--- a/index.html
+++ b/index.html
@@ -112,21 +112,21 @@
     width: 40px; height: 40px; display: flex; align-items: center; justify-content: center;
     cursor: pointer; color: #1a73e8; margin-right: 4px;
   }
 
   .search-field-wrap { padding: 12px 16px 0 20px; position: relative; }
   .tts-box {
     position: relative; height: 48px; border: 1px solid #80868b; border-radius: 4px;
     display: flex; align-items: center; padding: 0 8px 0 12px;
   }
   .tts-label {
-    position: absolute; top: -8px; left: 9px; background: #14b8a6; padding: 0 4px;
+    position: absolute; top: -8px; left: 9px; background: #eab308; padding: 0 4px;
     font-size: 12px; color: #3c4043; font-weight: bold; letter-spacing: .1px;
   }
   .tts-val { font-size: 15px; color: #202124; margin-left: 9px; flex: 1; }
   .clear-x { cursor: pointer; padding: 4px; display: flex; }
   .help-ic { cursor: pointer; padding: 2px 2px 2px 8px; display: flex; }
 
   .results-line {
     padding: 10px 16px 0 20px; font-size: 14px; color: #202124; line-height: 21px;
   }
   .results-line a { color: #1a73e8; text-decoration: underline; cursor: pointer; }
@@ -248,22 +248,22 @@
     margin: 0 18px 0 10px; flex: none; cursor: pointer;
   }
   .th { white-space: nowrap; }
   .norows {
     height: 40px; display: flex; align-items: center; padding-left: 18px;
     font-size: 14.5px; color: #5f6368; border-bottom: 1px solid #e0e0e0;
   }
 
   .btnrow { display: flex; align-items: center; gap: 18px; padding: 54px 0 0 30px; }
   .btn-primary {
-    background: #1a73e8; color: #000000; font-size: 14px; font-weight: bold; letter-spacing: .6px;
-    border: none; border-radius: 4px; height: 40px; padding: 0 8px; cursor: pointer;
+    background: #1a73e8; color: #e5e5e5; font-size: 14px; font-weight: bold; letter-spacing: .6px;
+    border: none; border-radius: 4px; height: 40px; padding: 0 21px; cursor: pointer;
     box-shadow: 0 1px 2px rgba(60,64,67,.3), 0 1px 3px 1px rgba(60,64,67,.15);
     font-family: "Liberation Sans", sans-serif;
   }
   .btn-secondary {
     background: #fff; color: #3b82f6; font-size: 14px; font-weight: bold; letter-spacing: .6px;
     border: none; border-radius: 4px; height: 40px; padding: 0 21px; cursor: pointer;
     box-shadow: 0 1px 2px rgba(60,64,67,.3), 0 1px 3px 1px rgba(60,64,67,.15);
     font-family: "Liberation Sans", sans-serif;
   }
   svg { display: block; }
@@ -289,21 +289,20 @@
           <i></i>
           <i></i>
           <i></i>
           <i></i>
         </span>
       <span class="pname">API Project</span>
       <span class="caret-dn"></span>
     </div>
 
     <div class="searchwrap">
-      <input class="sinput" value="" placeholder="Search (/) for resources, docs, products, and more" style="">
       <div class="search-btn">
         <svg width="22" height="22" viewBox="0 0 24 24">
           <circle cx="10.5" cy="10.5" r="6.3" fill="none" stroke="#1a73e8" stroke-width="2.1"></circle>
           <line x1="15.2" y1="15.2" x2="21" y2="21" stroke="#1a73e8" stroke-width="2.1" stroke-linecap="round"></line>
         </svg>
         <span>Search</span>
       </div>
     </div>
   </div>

━━━━━━━━━━

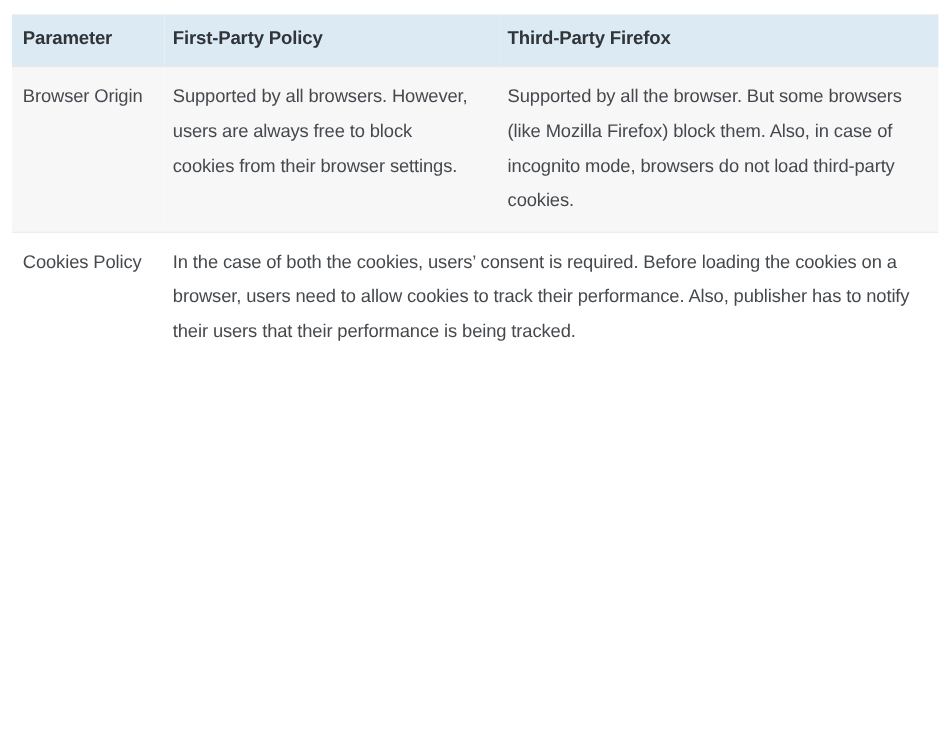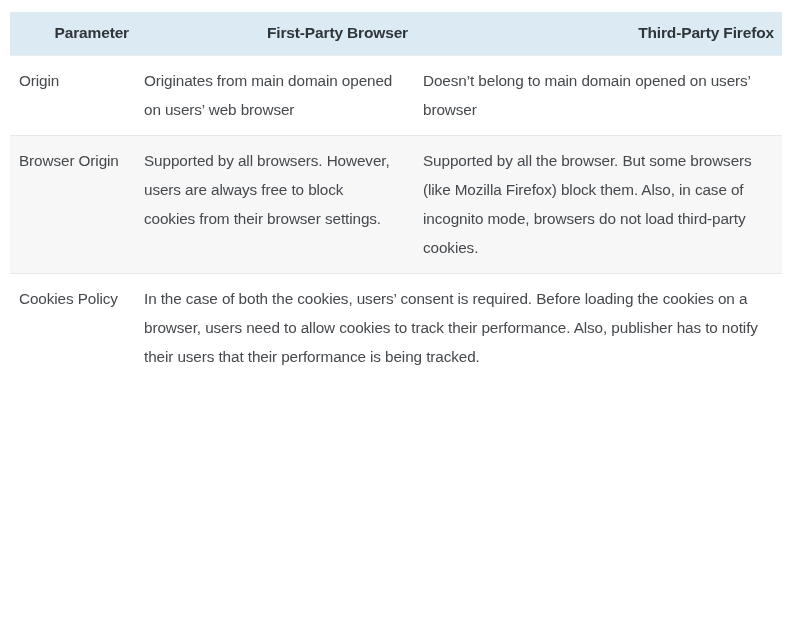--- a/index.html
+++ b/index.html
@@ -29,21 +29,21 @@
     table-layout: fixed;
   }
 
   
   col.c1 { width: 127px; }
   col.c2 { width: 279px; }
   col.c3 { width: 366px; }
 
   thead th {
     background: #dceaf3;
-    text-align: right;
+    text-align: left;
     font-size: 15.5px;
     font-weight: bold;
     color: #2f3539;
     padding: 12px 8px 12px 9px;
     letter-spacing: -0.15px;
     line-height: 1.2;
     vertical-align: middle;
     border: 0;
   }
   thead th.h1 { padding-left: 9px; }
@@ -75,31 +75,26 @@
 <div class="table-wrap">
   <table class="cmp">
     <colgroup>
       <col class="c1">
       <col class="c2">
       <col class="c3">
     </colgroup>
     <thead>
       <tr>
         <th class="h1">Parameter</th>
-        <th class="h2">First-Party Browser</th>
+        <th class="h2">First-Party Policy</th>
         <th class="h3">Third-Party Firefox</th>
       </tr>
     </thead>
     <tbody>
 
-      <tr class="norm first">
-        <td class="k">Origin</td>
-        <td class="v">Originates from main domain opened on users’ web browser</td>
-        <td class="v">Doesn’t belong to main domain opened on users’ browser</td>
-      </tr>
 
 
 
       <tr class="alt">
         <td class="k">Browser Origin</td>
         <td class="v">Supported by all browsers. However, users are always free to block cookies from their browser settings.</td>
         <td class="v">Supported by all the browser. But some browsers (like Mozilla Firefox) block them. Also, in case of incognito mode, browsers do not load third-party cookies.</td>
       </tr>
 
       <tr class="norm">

━━━━━━━━━━

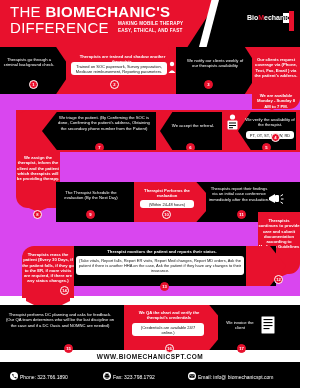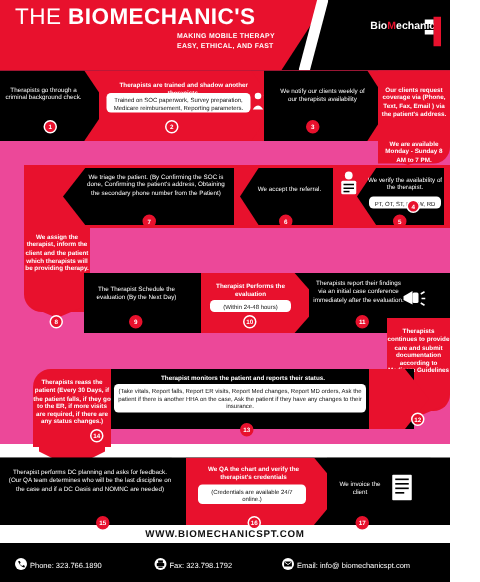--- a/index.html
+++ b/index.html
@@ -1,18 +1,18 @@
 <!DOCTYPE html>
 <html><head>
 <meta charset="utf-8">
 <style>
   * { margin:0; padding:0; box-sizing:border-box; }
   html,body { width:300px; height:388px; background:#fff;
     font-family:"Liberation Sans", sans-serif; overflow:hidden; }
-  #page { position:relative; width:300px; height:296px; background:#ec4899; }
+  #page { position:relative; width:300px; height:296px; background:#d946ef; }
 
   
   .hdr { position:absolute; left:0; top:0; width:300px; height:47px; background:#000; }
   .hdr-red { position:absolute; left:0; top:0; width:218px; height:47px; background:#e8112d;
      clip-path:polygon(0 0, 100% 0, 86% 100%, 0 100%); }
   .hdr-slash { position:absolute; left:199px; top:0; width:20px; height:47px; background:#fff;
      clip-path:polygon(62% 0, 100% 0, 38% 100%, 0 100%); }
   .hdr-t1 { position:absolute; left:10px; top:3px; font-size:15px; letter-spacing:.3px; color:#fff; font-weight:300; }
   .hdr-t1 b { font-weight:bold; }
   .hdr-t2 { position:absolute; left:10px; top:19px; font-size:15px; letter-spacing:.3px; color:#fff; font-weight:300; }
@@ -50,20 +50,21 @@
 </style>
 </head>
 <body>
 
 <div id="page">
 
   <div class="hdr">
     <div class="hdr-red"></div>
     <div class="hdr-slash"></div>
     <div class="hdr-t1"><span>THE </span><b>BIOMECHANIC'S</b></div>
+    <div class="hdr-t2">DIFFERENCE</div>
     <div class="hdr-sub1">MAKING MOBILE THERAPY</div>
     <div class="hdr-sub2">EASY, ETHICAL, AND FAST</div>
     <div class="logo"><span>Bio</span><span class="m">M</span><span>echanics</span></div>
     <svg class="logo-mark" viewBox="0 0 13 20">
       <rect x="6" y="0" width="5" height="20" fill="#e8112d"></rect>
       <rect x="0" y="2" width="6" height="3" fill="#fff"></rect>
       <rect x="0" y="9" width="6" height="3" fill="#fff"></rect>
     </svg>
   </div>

━━━━━━━━━━

Search the records for the string "pointer" and, wherever a line contains it, please copy that line.

Output for this exercise
     cursor: pointer; color: #1a73e8; margin-right: 4px;
   .clear-x { cursor: pointer; padding: 4px; display: flex; }
   .help-ic { cursor: pointer; padding: 2px 2px 2px 8px; display: flex; }
   .results-line a { color: #1a73e8; text-decoration: underline; cursor: pointer; }
     margin: 0 18px 0 10px; flex: none; cursor: pointer;
-    border: none; border-radius: 4px; height: 40px; padding: 0 8px; cursor: pointer;
+    border: none; border-radius: 4px; height: 40px; padding: 0 21px; cursor: pointer;
     border: none; border-radius: 4px; height: 40px; padding: 0 21px; cursor: pointer;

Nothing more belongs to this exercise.